* **AIM OF THE EXERCISE**
Give again, exactly and only, the lines running from the one with "text-align: center;" to the end of the material below; leave out pictures.

* **RECORDS FOR THIS TASK**
===
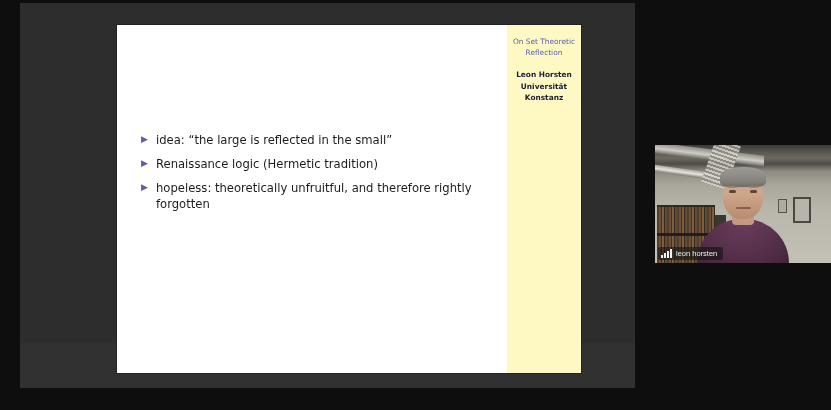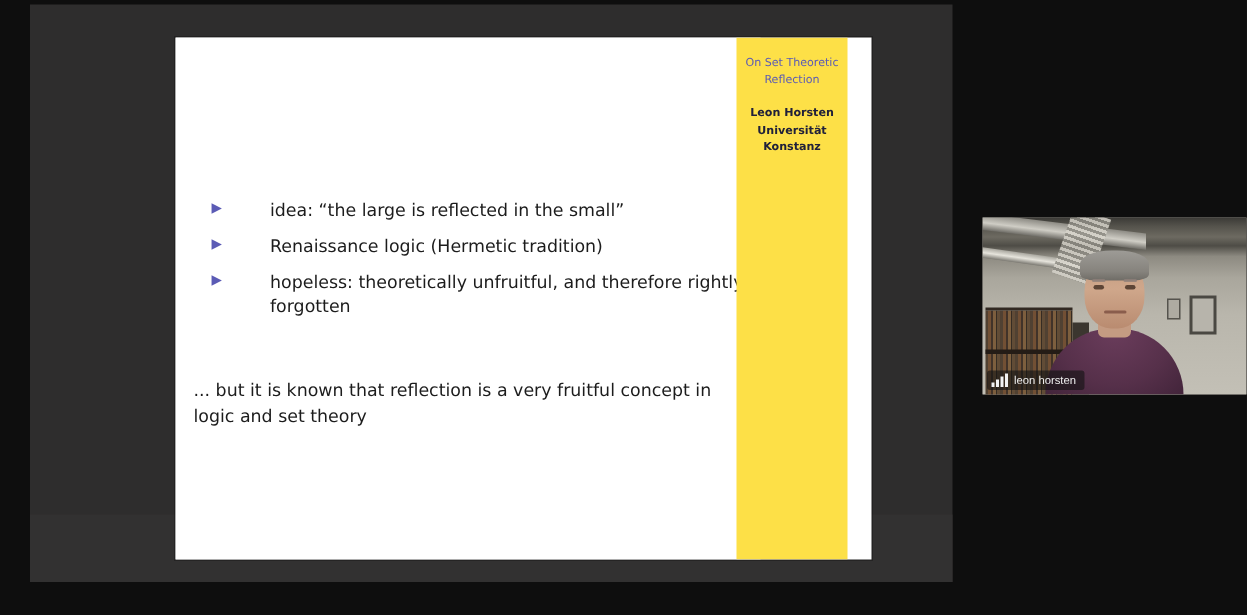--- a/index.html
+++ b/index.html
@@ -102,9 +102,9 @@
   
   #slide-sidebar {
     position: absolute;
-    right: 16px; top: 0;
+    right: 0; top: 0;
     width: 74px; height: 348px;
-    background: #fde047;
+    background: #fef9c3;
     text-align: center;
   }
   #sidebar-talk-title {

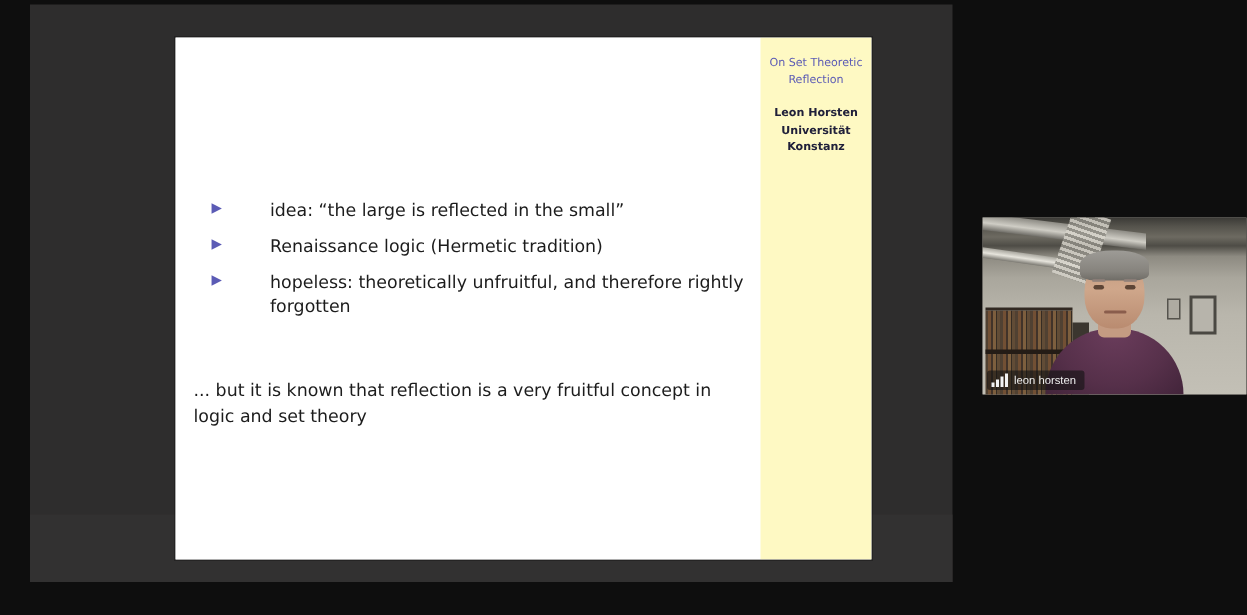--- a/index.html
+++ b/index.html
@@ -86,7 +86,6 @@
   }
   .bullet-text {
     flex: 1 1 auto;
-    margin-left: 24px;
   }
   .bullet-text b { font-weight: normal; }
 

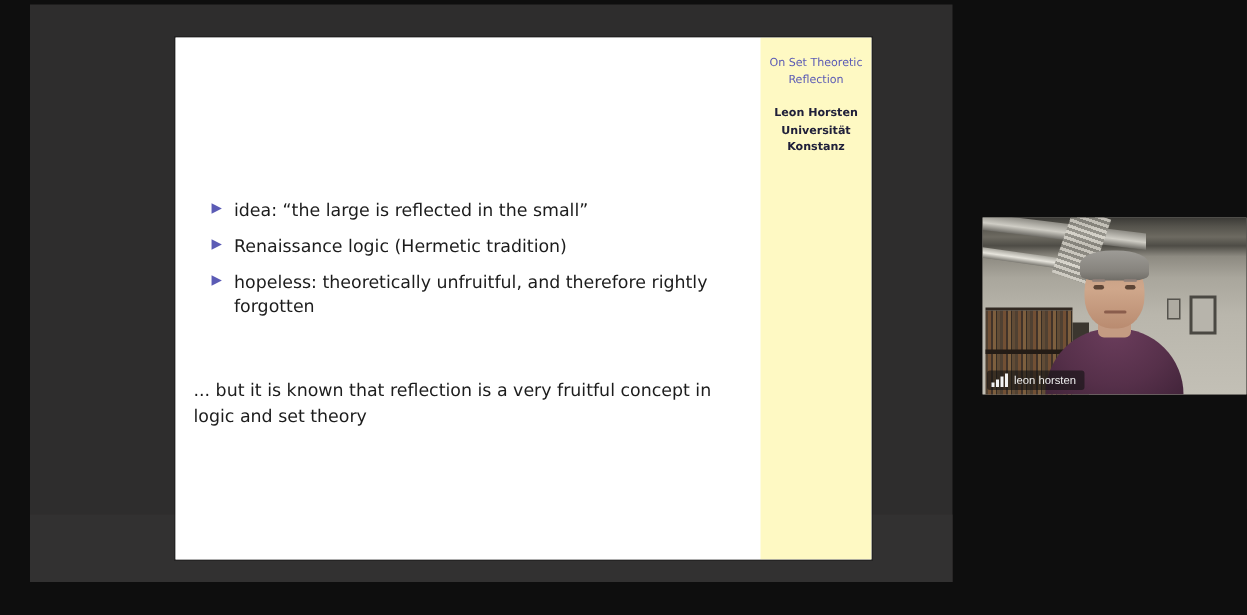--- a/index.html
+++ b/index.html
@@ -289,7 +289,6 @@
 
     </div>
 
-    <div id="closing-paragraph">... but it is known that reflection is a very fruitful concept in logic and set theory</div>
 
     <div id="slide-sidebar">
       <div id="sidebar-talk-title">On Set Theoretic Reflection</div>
===
* **RESPONSE TO THE TASK**
     text-align: center;
   }
   #sidebar-talk-title {

--- a/index.html
+++ b/index.html
@@ -86,7 +86,6 @@
   }
   .bullet-text {
     flex: 1 1 auto;
-    margin-left: 24px;
   }
   .bullet-text b { font-weight: normal; }
 

--- a/index.html
+++ b/index.html
@@ -289,7 +289,6 @@
 
     </div>
 
-    <div id="closing-paragraph">... but it is known that reflection is a very fruitful concept in logic and set theory</div>
 
     <div id="slide-sidebar">
       <div id="sidebar-talk-title">On Set Theoretic Reflection</div>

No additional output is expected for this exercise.